Previously, the Finance Ministry said implementation of the property tax could be within two years of Parliament passing the bill.
However, some issues have not yet been settled, such as tax exemption for low-income groups. Those who own land or houses worth less than Bt650,000 may be exempted from the tax, he said. Additionally, those who own property in big cities may be treated differently from those in rural areas, because of the wide gap in land values.
Lavaron said many controversial issues had been resolved and written into the draft law recently. For example, whether land foreclosed by banks should be subject to the tax.
He said banks would be given a two-year grace period, after which they would have to pay a tax rate similar to the rate imposed on undeveloped land, with a rate up to 0.5 per cent, doubling every three years. However, the total tax amount would not exceed 2 per cent of land value.
Landlords would be expected to pay tax rates in accordance with the purpose for which the land is used by their tenants. If tenants used it for agricultural activities, the rate would be 0.05 per cent of value annually.

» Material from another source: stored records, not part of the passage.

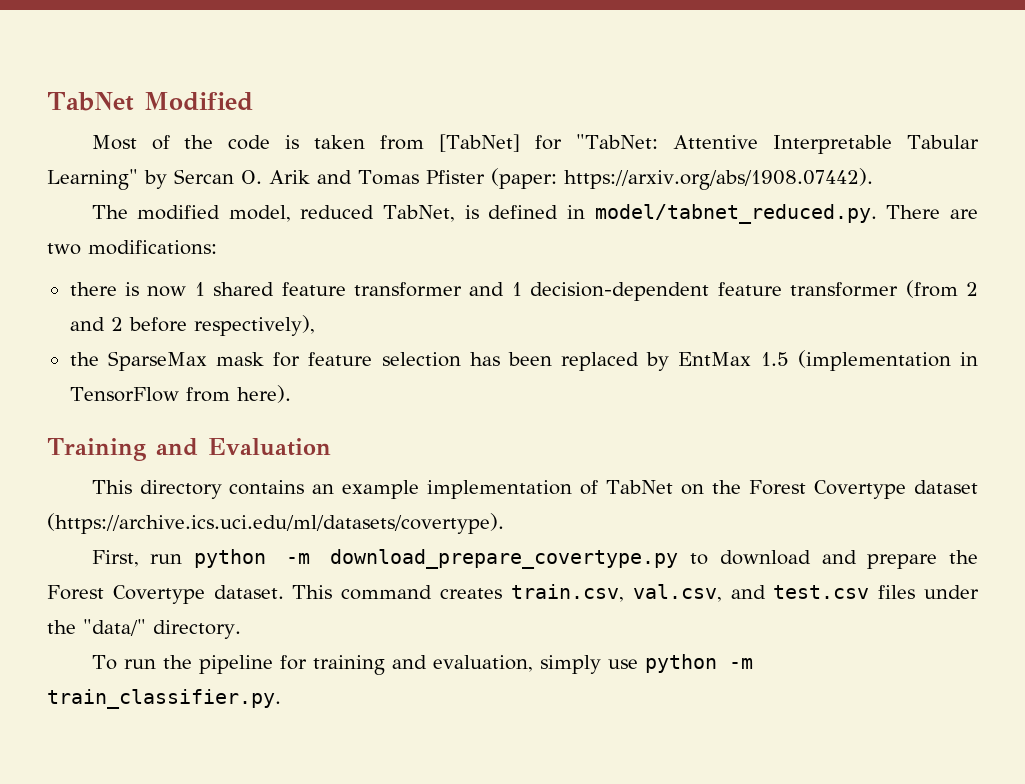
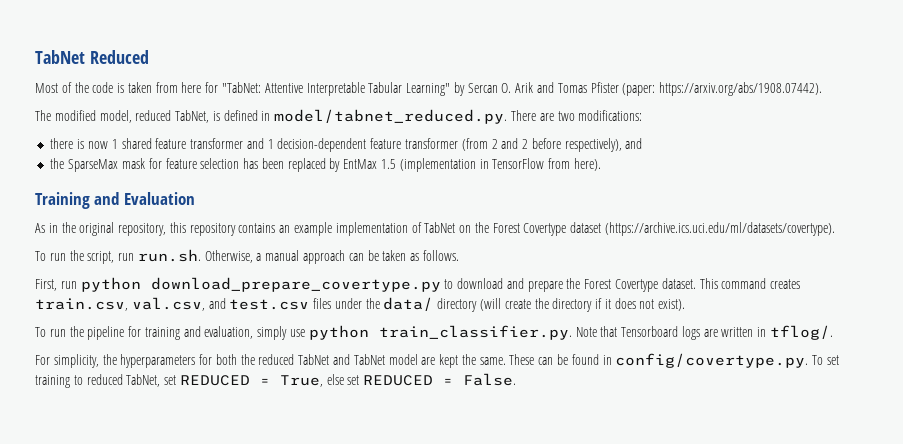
[47,92,253,111] TabNet Modified -> [35,50,149,64] TabNet Reduced
[439,134,521,152] [TabNet] -> [181,82,202,93] here
(315, 325) none -> [625,138,643,149] and
[91,480,222,499] This directory -> [35,222,236,236] As in the original repository, this repository
(504, 523) none -> [35,249,459,264] // To run the script, run run.sh. Otherwise, a manual approach can be taken as follows.
[286,553,311,564] -m -> (141, 284) none
[83,619,241,639] "data/" directory. -> [383,297,686,312] data/ directory (will create the directory if it does not exist).
[728,658,753,669] [47,689,281,709] -m train_classifier.py. -> [378,325,834,340] [35,353,839,368] [35,373,517,388] train_classifier.py. Note that Tensorboard logs are written in tflog/. // For simplicity, the hyperparameters for both the reduced TabNet and TabNet model are kept the same. These can be found in config/covertype.py. To set training to reduced TabNet, set REDUCED = True, else set REDUCED = False.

Land and buildings used for many activities would be taxed accordingly. If part of a property was used for commercial purposes, it would be subject to the commercial rate of up to 0.5 per cent, while other parts used for, say, residential purposes would be subject to the residential rate with a ceiling rate of 0.1 per cent.
Common property used privately by people in the same housing project or condominium would also be taxed, with the rate reflecting the use made of the property.

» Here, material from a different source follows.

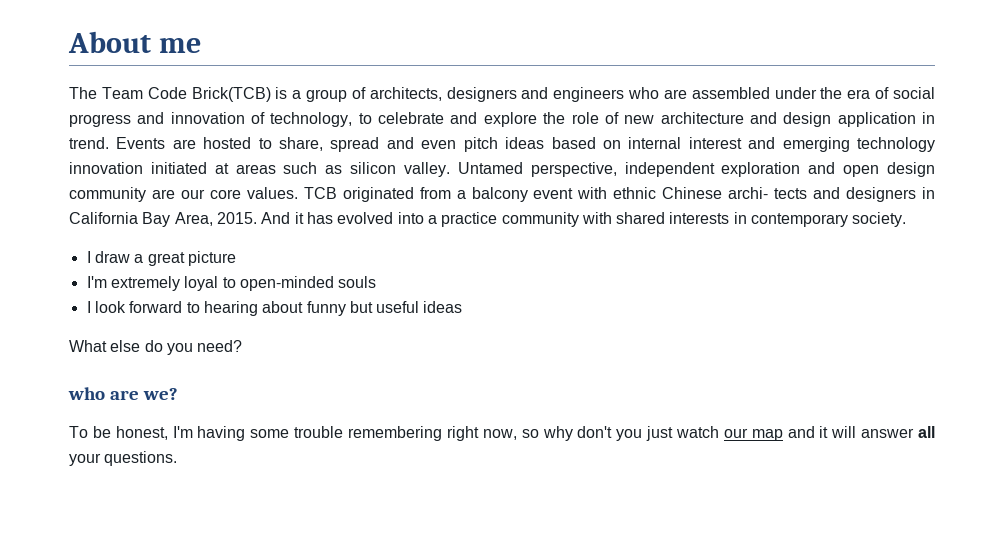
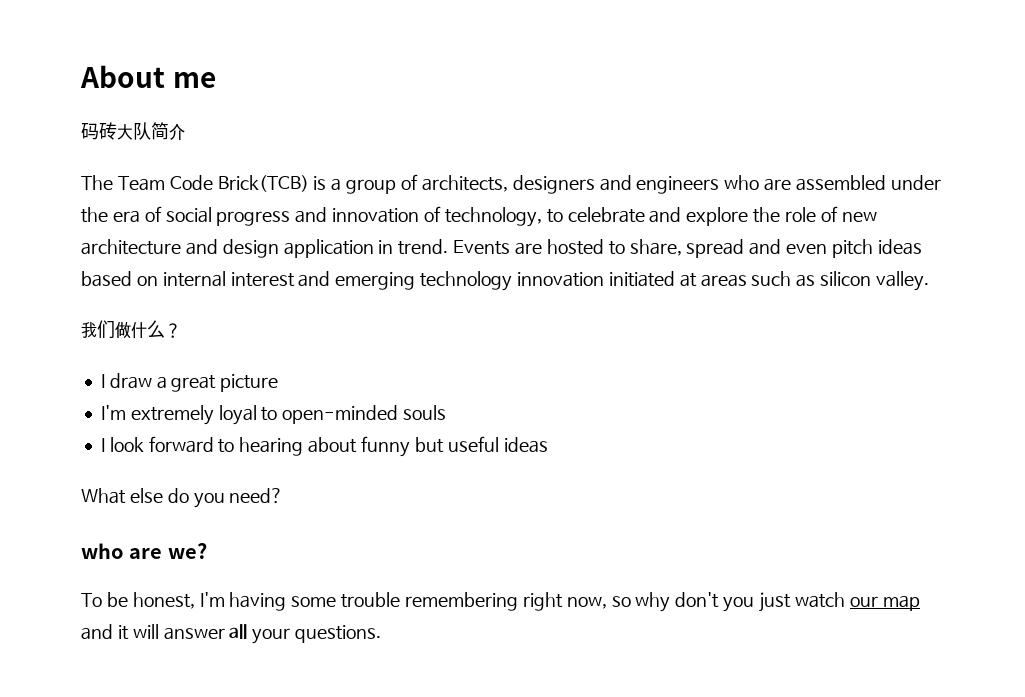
(201, 45) none -> [81,122,185,141] // 码砖大队简介
[457,162,935,177] [69,187,936,202] [69,212,907,227] Untamed perspective, independent exploration and open design community are our core values. TCB originated from a balcony event with ethnic Chinese archi- tects and designers in California Bay Area, 2015. And it has evolved into a practice community with shared interests in contemporary society. -> [81,320,181,339] // 我们做什么？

The ministry also plans to identify land use by following the use to which a large proportion of a particular property is put. For example, if 75 per cent of a plot was used for agriculture, then it would be accepted as agricultural land and subject to the lowest tax rate. However, if 75 per cent of land and buildings were used for a fitness centre in a housing project, the property would be subject to the commercial rate.
The effective rates of property tax will be imposed later and may be lower than the ceiling rates mentioned above.
Many politicians have objected to the new tax, because they will be among those most adversely affected. They own large tracts of land, while an average farmer owns less than 10 rai.